A version of this article was republished by Westlaw Today on June 21, 2024.
This week, the full Federal Circuit overruled its decades-old test for deciding whether a design patent is invalid as obvious. LKQ Corp. v. GM Glob. Tech. Operations LLC, No. 2021-2348, 2024 WL 2280728 (Fed. Cir. May 21, 2024). The en banc court held that the “Rosen-Durling” test was “improperly rigid” and that the Graham v. John Deere framework is the correct test going forward.[1] The court’s decision ditches decades of precedent applying the Rosen-Durling test, so the decision will likely create uncertainty for years to come as courts grapple with applying the new test to design patents.
The Rosen-Durling test, first established in the 1990s, requires (1) that a primary reference (a “Rosen reference”) be “basically the same” as the claimed design; and (2) that any secondary references be “so related” to the primary reference that features in one reference would suggest application of those features to the other reference.
LKQ argued that the Rosen-Durling test was overly rigid and inconsistent with KSR Int’l Co. v. Teleflex Inc., 550 U.S. 398 (2007). The Federal Circuit agreed, holding that the “basically the same” and “so related” requirements did not “adequately align with KSR, Whitman Saddle, and other precedent, both in terms of its framework and threshold rigidity.”
The court explained that the “basically the same” requirement was inconsistent with Section 103’s “expansive and flexible approach for assessing obviousness,” as well as the Supreme Court’s 1893 decision in Smith v. Whitman Saddle Company.[2] The court explained, using the obviousness analysis in Whitman Saddle, that the “basically the same” requirement was a “rigid rule” and therefore was inconsistent with the Supreme Court’s KSR analysis that “when a court transforms [a] general principle into a rigid rule that limits the obviousness inquiry, . . . it errs.”
The court similarly explained that the “so related” requirement for secondary references under the Rosen-Durling test was inconsistent with § 103 and precedent. The court agreed with LKQ that the “so related” requirement is “analogous to the rigid application of the teaching-suggestion-motivation test rejected by the Supreme Court in KSR.” The court pointed to Whitman Saddle, where the Supreme Court did not ask whether the prior art references were “so related” but, instead, explained that it was not inventive to combine the two references due to record evidence.

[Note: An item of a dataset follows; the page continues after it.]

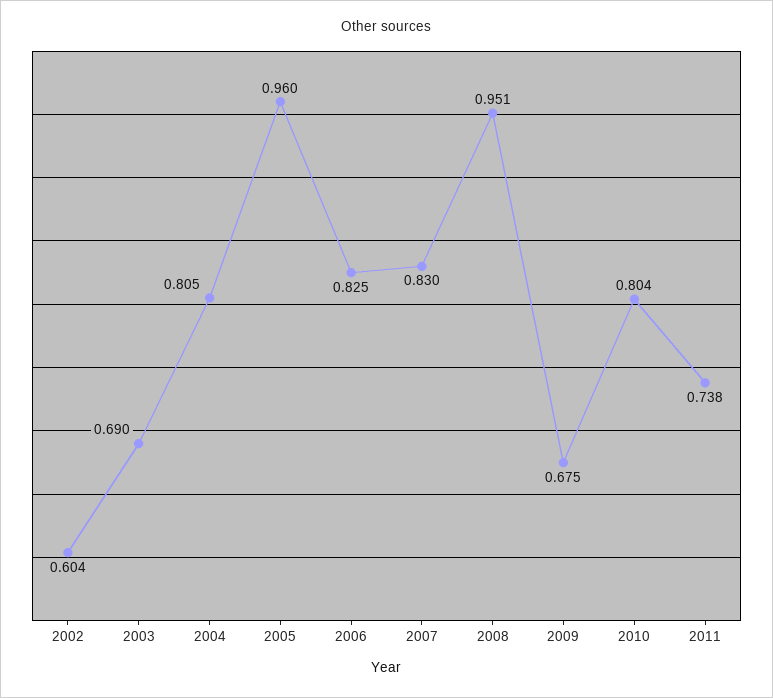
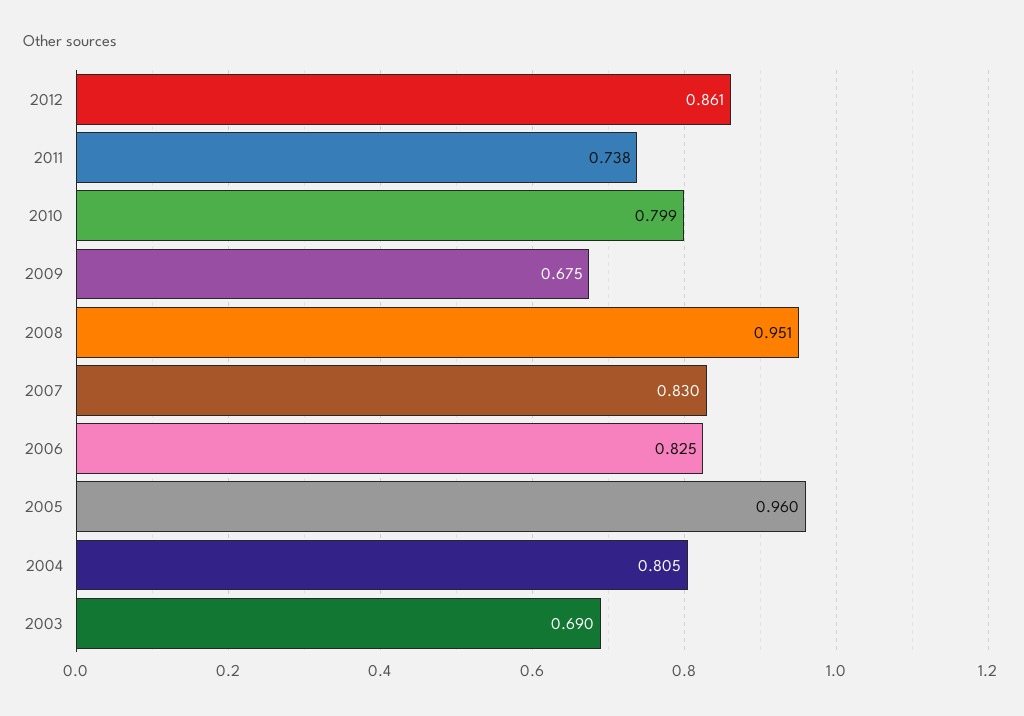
2002: 0.604 -> none
2010: 0.804 -> 0.799
2012: none -> 0.861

After overruling the Rosen-Durling test, the court provided the following guidance on applying the Graham factors to design patents:
- For Graham factor one, the court held that the “analogous art” requirement applied to design patents. The court declined, however, to “delineate the full and precise contours of the analogous art test for design patents.”
- For Graham factor two, the court explained that the proper analysis was to “compare the visual appearance of the claimed design with that of [the] allegedly infringing design” from the perspective of an ordinary designer in the field of the article of manufacture.
- For Graham factor three, the court explained “that obviousness of a design patent claim is assessed from the viewpoint of an ordinary designer in the field to which the claimed design pertains.”
- Under Graham factor four, the court reaffirmed that the “inquiry focuses on the visual impression of the claimed design as a whole and not on selected individual features.” The court further held that, where the primary reference alone does not render the claimed design obvious, “there must be some record-supported reason (without hindsight) that an ordinary designer in the field of the article of manufacture would have modified the primary reference with the feature(s) from the secondary reference(s) to create the same overall appearance as the claimed design.”
- The court held that secondary considerations of obviousness or nonobviousness apply to design patents, though it noted certain secondary considerations—such as long felt but unsolved needs and failure of others—may not apply to design patents.
The court acknowledged that amici curiae raised concerns about the uncertainty that may result from overruling the Rosen-Durling test, but the court disagreed because the “Graham four-part obviousness test for utility patents has existed for a very long time and there is considerable precedent from which the PTO and the courts can draw when assessing obviousness in the design patent context.”
Takeaways from Decision
It is unclear why it took 17 years for the Federal Circuit to hold that the Rosen-Durling test is overly rigid under KSR. While the court rejected concerns that overruling Rosen-Durling would create uncertainty, there is little doubt that, in practice, courts, Patent Office examiners, and practitioners will need to grapple with applying the Graham factors to design patents. Given how little guidance the court provided, there will be less certainty in determining the obviousness of design patents until courts develop applicable precedent.
Graham factors aside, the court’s decision arguably makes it easier to invalidate design patents because prior art references no longer need to be a “Rosen reference” and secondary references do not need to be “so related” to the primary reference. This may result in an increase in the number of petitions for post-grant review of design patents and will likely factor into a patent owner’s decisions whether to assert design patents in litigation.
[1] Judge Lourie concurred in the judgment but did not agree that Rosen and Durling needed to be overruled. In his opinion, the existing test could be made less rigid simply by removing the use of “must” and “only” in the analysis of the tests.
[2] The court acknowledged that, “[a]t the time [of Whitman Saddle], patent law did not speak of obviousness.”